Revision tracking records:
________________________________________

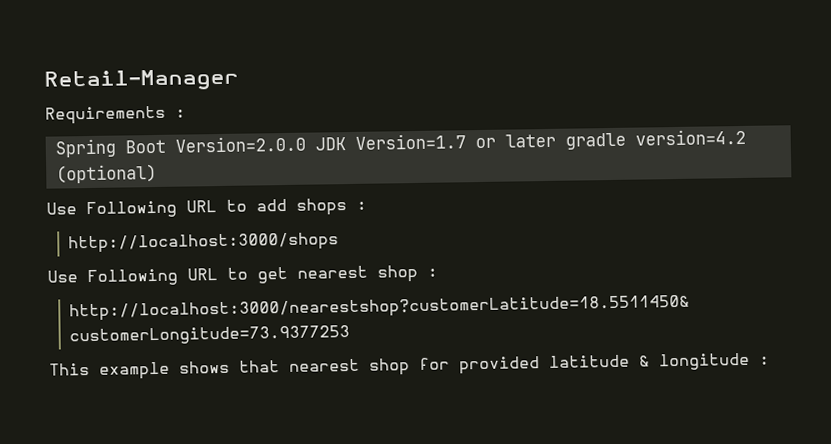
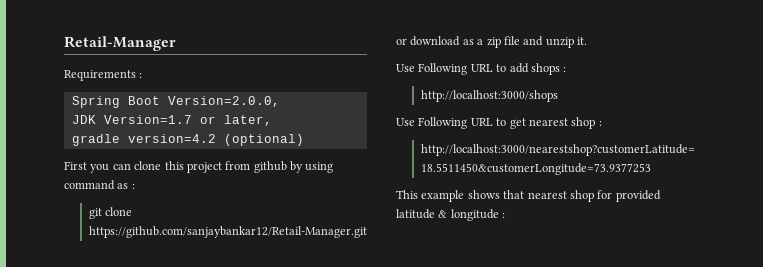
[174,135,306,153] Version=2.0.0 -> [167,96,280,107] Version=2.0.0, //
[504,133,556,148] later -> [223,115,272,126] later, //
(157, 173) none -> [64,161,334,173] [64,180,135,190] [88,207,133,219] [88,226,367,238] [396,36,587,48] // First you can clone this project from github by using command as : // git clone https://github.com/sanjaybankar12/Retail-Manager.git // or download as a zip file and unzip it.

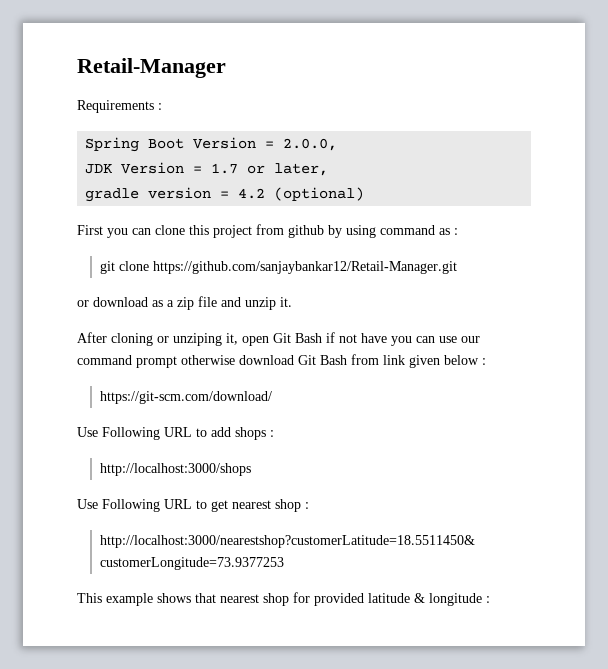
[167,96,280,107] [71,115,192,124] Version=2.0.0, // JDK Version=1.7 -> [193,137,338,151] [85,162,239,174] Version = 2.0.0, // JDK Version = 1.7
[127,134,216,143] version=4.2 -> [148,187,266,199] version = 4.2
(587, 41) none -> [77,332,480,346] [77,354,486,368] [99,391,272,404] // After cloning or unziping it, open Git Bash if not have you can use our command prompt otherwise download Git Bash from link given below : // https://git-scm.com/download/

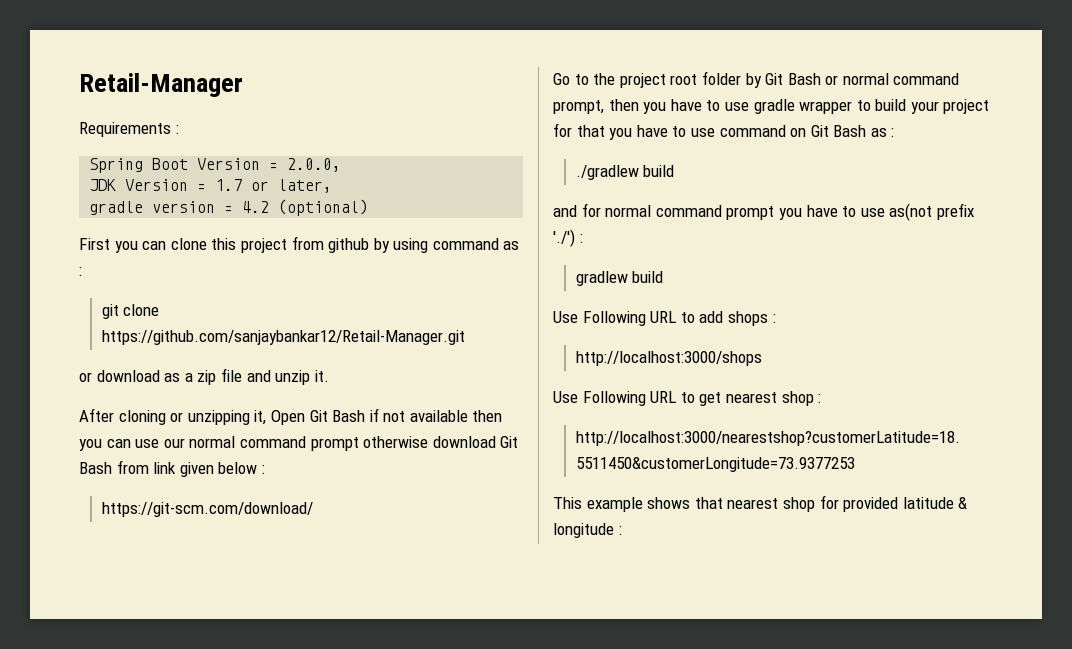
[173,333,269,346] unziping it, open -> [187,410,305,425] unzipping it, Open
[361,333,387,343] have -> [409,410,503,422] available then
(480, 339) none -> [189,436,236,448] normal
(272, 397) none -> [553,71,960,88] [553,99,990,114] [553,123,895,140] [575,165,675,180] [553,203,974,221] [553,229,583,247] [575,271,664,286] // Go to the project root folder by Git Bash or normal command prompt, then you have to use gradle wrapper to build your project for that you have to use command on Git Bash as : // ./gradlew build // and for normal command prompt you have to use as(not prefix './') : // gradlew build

________________________________________

- WORK TO COMPLETE
Out of the data above, give again only the lines starting at the one holding "[167,96,280,107] [71,115,192,124] Version=2.0.0, //" and ending at the one holding "[127,134,216,143] version=4.2 ->", unchanged.

- SOLUTION TO THE EXERCISE
[167,96,280,107] [71,115,192,124] Version=2.0.0, // JDK Version=1.7 -> [193,137,338,151] [85,162,239,174] Version = 2.0.0, // JDK Version = 1.7
[127,134,216,143] version=4.2 -> [148,187,266,199] version = 4.2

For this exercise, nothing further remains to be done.